On Stepping Back

The other day I was playing around with Claude Code, experimenting with porting some C code to Rust - not for any particular reason, just because I was curious how well it could do. As these things happen, I got more and more invested in the process, instead of just letting Claude do something and noting what happened, I kept poking in and adjusting the behavior, "no you can't pretend the result is 0, try again" - the usual stuff when you're trying to get an LLM to do something large or novel.

But I got so invested in seeing the port of the module work that I forgot that my original goal was to see how well the LLM could do on its own. Instead of testing a potentially interesting hypothesis, I was poorly porting a module of a project that I had no interest in continuing. I was only rescued in this case from my pains by the LLM itself: Claude hit some kind of rate-limiting error, forcing me to take a break from the project.

Once I was forced away, I found myself possessed with a sudden clarity: why on earth had I 5 minutes ago become so invested in this particular task? Given the forced break, my brain "reset" and I could step away from it, and go back to thinking about the original problem and what my goals and conclusions were. But there was no way in the moment I could do so. I just couldn't let it go.

This isn't of course the first time that this has happened. Sometimes the breaks are imposed: my wife and I are off to get lunch, and while walking to the door I realize the last 2 hours spent feverishly trying to get some RPC from A to B to work are actually pointless and there's some much simpler solution. Other times I find myself sitting back and catching myself getting too deep into a problem.

Of course, in any big enough problem, you're never sure what to do initially. You have to just... explore, and correct yourself if you're off. There's an unresolvable tension between trying to get through the problem at hand and contemplating "maybe this isn't the right direction after all". At least I can't seem to hold both of them in my head at the same time: if you're trying to debug some subtle problem involving 10 layers of software and hardware, you can't afford the brain space for questioning whether you'd be better off trying a different approach. But even more, the tenacity that makes you stick on problems, it's almost the thing that makes you a good engineer. You need to be stubborn and willing to push through stupid problems in order to get things done.

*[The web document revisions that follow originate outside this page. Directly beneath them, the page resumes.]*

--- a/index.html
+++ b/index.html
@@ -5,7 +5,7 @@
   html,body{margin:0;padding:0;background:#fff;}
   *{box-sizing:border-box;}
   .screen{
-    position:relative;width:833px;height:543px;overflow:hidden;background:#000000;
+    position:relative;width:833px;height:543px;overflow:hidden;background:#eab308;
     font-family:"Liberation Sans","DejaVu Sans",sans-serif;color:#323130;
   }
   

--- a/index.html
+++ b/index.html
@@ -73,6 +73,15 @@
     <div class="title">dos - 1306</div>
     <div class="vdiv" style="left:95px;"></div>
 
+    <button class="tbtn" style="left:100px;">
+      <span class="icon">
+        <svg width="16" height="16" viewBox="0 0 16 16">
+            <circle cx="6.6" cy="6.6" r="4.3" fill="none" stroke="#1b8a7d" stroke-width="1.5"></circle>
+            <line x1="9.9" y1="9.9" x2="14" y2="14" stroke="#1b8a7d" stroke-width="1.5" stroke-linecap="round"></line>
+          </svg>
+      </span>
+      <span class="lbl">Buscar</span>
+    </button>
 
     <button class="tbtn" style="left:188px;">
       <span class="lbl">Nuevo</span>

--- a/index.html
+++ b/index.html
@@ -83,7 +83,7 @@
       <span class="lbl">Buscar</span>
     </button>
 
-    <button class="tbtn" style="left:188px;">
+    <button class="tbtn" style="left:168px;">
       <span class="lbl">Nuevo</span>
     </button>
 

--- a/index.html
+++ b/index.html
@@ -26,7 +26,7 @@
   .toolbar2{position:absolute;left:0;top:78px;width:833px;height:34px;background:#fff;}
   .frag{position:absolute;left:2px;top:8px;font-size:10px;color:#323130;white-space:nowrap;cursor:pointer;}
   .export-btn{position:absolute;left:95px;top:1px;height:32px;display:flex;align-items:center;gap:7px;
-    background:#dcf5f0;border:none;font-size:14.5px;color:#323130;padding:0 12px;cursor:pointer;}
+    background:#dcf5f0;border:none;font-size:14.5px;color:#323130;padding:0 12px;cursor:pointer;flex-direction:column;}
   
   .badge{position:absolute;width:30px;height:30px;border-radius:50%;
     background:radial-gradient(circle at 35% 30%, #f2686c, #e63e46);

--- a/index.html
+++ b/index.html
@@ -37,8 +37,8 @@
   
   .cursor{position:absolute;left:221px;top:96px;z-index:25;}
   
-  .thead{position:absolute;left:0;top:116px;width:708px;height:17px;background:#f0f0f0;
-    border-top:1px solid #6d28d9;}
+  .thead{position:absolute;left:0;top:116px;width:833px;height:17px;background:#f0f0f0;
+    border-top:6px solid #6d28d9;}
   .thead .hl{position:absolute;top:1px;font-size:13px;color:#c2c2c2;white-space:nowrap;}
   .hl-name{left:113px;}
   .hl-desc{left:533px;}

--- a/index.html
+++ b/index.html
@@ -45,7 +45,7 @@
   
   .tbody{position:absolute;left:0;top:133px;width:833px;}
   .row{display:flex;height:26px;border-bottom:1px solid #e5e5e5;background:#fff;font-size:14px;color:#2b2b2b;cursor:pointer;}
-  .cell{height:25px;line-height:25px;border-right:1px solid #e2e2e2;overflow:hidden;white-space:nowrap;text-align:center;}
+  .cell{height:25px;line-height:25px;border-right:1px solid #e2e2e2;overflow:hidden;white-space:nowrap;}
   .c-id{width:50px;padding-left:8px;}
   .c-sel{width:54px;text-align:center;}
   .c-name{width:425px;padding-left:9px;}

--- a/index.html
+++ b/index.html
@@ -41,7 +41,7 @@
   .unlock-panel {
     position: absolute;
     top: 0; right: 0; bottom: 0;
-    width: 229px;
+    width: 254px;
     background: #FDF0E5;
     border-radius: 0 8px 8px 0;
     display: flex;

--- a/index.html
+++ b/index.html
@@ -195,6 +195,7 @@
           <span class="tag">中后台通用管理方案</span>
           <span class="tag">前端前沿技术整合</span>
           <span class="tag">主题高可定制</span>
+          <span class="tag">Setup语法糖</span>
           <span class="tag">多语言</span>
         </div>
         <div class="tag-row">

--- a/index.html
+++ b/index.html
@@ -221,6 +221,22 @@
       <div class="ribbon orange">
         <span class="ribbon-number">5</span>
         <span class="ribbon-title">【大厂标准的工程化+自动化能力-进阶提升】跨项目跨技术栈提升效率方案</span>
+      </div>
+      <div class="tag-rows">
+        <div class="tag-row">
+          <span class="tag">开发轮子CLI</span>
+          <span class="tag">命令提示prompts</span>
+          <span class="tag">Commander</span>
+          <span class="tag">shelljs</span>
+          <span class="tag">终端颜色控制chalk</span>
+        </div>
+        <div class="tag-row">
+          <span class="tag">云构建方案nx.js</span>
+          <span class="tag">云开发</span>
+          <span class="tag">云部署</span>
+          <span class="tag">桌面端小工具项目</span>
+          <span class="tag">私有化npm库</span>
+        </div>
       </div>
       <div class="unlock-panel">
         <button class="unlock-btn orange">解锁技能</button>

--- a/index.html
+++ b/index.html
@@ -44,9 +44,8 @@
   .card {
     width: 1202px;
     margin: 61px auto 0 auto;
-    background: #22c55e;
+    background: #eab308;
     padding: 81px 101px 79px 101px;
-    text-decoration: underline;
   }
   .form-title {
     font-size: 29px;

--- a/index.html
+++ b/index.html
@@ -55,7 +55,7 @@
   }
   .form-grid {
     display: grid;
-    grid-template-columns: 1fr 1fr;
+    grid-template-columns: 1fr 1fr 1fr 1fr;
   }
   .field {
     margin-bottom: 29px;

I don't think there's an easy solution: how do you know when you're in too deep? In RL we'd probably characterize this as a variation on the Exploration/Exploitation -- how much energy should we invest into getting "just this next bug fixed and working" versus taking a sip of tea and then you should change your approach or change your job?

Spending too much time fixating on one thing leads you towards a sort of monomaniacal obsession with it: "functional programming is the only way" sort of thing. On the other hand, you can fixate the other way and spend all your time contemplating what the best thing is to do, leading to a weird sort of nihilism as you question everything while you watch life go by. And yet stepping away from our problems can be such a powerful tool for us, giving us the space to understand if we're doing the right thing: you can't see the forest for the trees and all that.

Recently I've found myself adopting a sort of ritual for stepping back and reflecting. I find if I align it to natural time boundaries: hours, days, weeks, months, years, I can sort of set a mental schedule for myself and it's not too much of a distraction. When I take a break, I can ask myself the usual questions: "what am I doing?", "why am I doing it?", "what could I be doing instead?". I find this can be cathartic as well, letting me note progress as well as struggles.

(It should be taken for given that of course it's really hard to switch your mindset from "debugging this thing is really important" to "should I debug this thing at all", while you're in the middle of debugging said thing. But you know, you just try your best, sometimes your brain refuses to let go, and other times, maybe you get enough space to decide going off for a beer is the better bet.)

Of course, the amount of time deliberating and the scope of the questions changes with the time duration: I don't want to question why I'm working at my job 8 times at day, but maybe once a week is okay? Conversely, I can afford 1 minute an hour to jot down what I'm trying to do: I'm not contemplating throwing away a project at that point, but maybe the scope of a feature or how I'm debugging an issue.

But once a year, well then maybe it's worth taking a day off from everything and contemplating where you're going in life: are you happy with your decisions? In a way you're paying 1% of your time and energy as a sort of insurance against wandering too far in a bad direction. Not a bad trade.